Theoretical Logic of Paradigm Shift in Physical Conditioning and Enhancement of Athletic Performance under the Background of Artificial Intelligence
DOI:
https://doi.org/10.53469/jsshl.2025.08(11).14Keywords:
Artificial intelligence, Physical training, Athletic performance, Personalized training, Injury preventionAbstract
The development of artificial intelligence (AI) has driven the transformation of physical training paradigms from experience-oriented to data-driven. Traditional physical training has limitations such as poor individual adaptability, low training accuracy, and inadequate injury prevention and control.
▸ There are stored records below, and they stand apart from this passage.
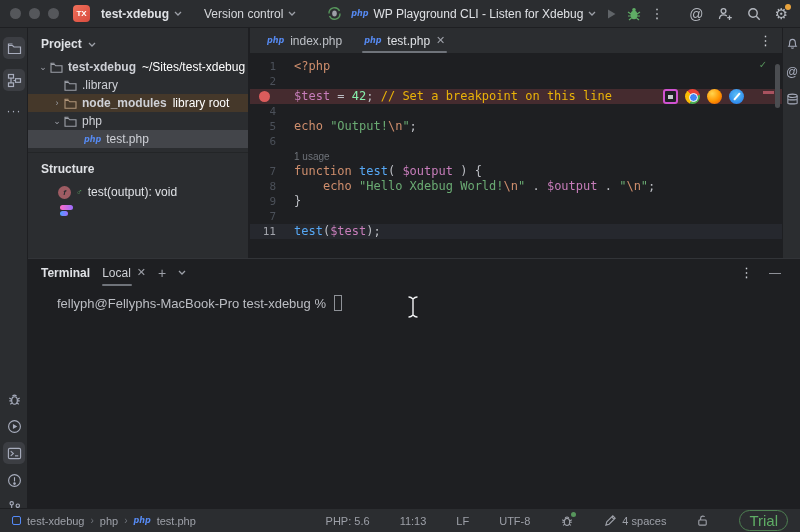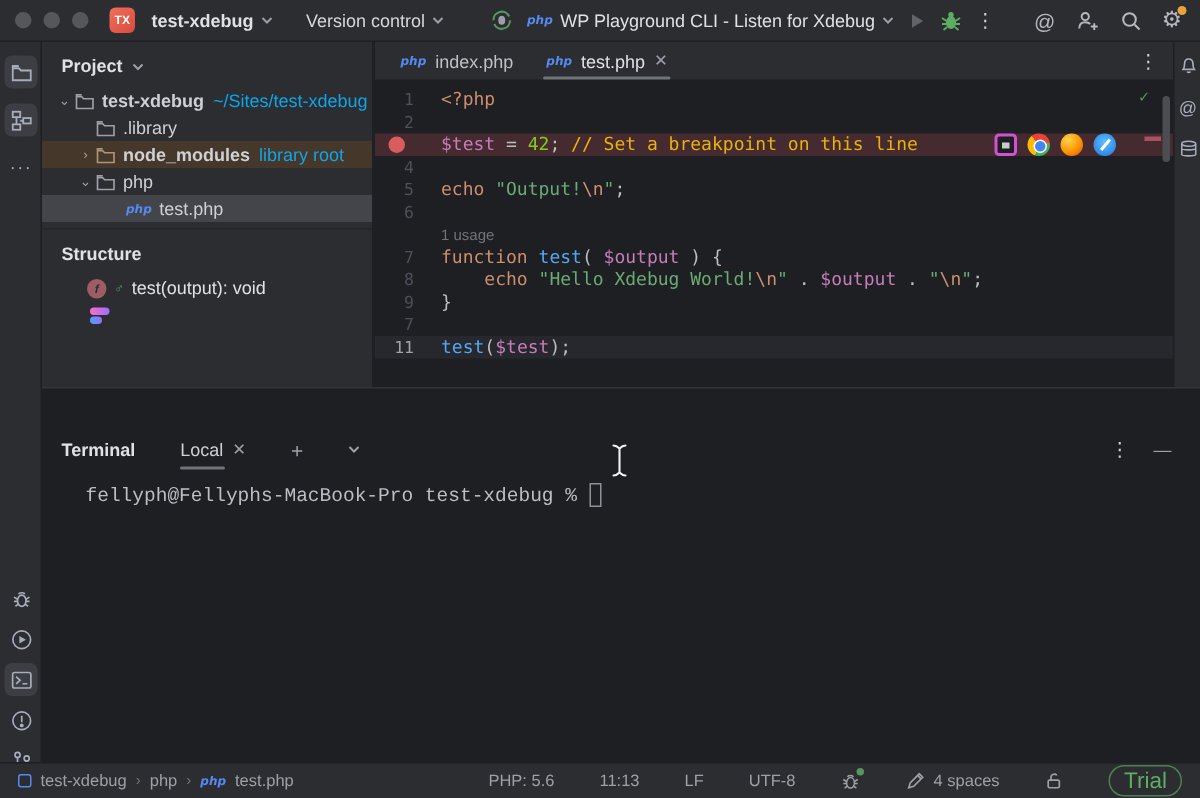"~/Sites/test-xdebug" .tree-row .thint { color: #0ea5e9 -> #ffffff }
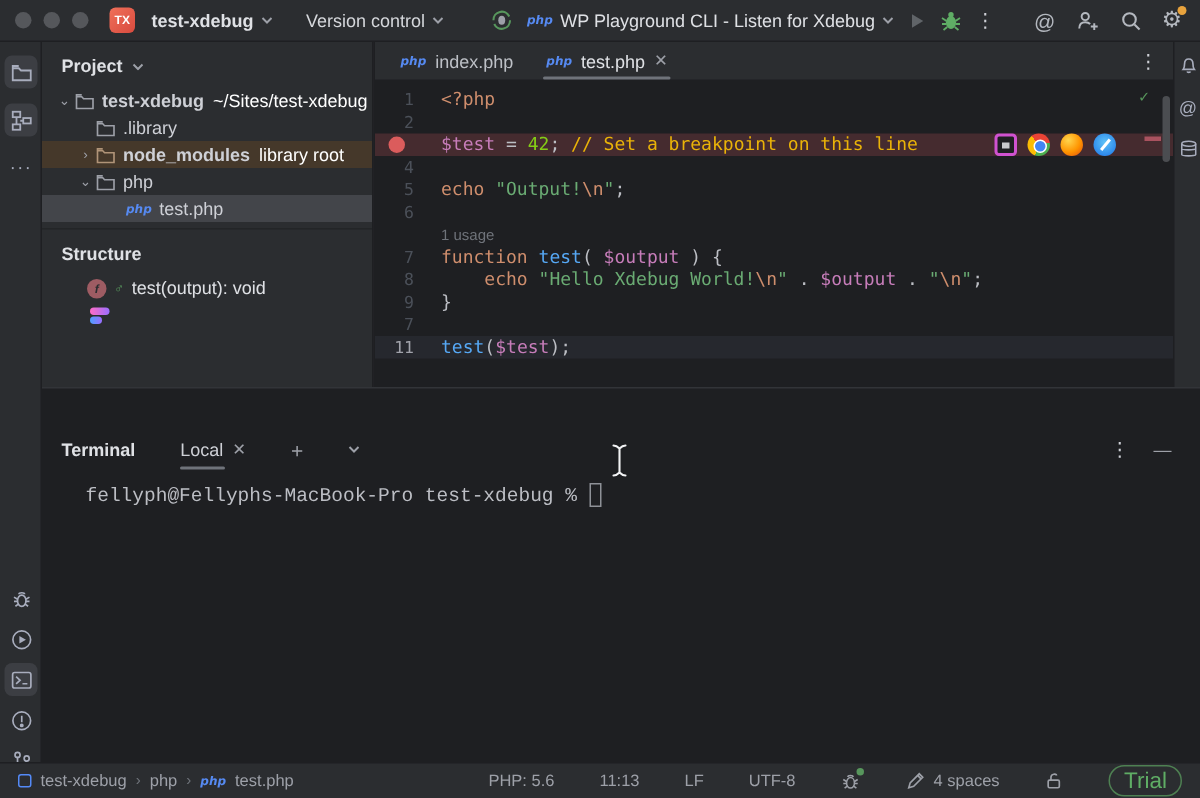"42" .tok-num { color: #84cc16 -> #86efac }
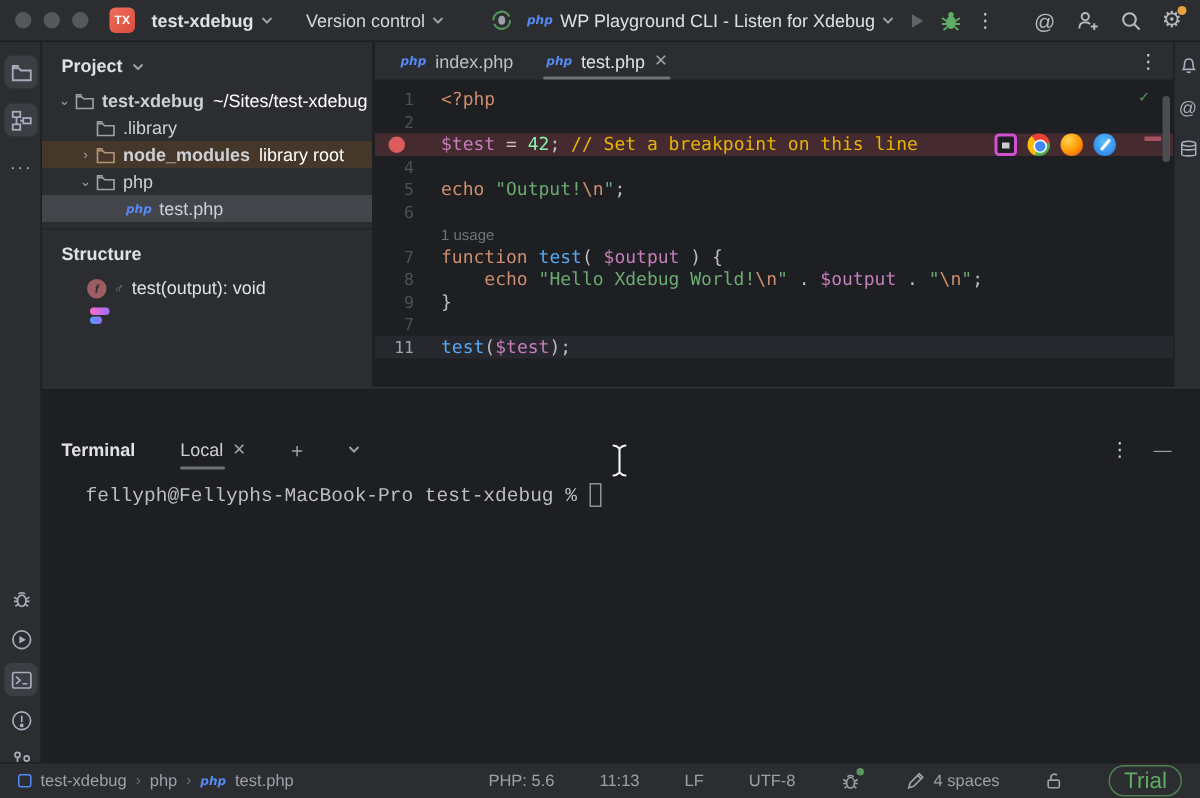"Terminal" .term-header { gap: 30px -> 12px; margin-top: 27px -> none }
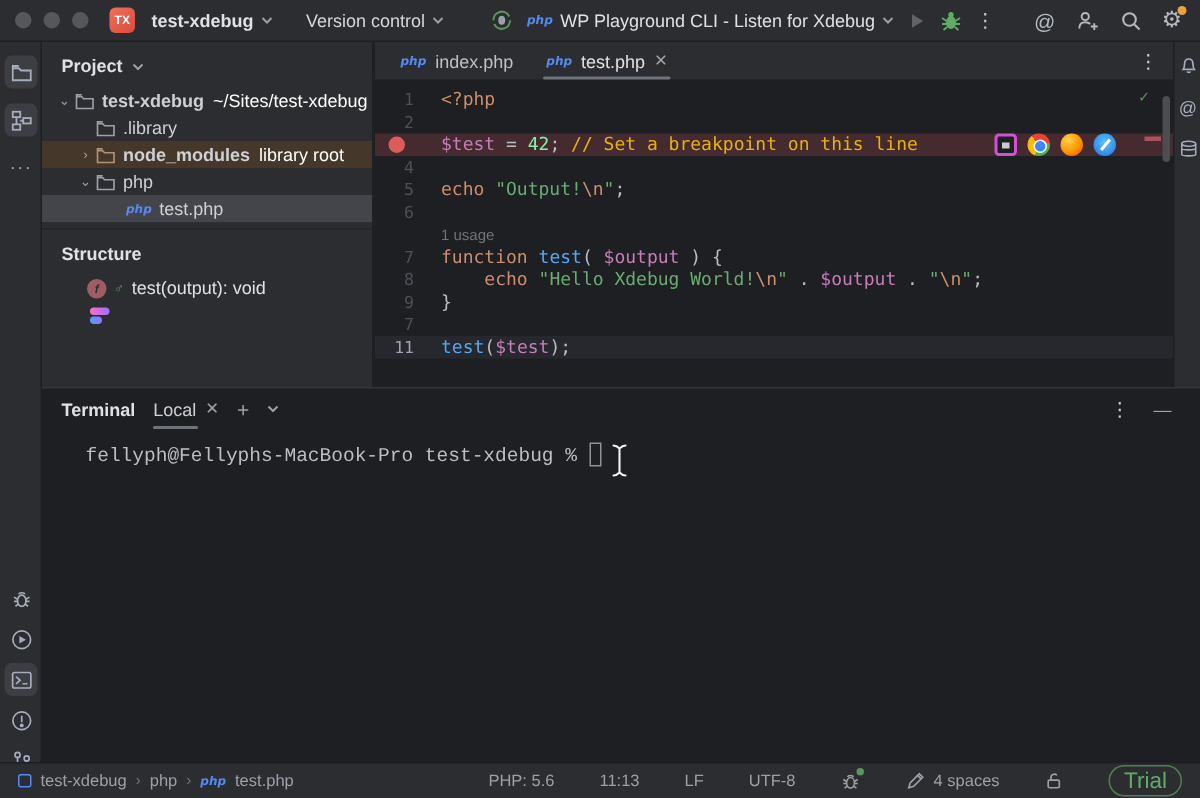"fellyph@Fellyphs-MacBook-Pro test-xdebug" .term-body { font-family: Liberation Mono, monospace -> Liberation Sans, sans-serif }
In contrast, AI, through technologies like big data analysis, machine learning, and computer vision, can achieve precise monitoring of athletes' physiological indicators and movement patterns, formulate personalized training programs, dynamically optimize the training process through real-time feedback, and effectively predict injury risks and optimize rehabilitation pathways. Although AI applications in physical training face challenges including data privacy and security risks, technical limitations, and a shortage of interdisciplinary talents, by strengthening privacy protection, advancing technological research and development, cultivating relevant talents, and adhering to the concept of human-machine collaboration, AI can still significantly improve training efficiency and athletic performance, providing strong support for the development of competitive sports.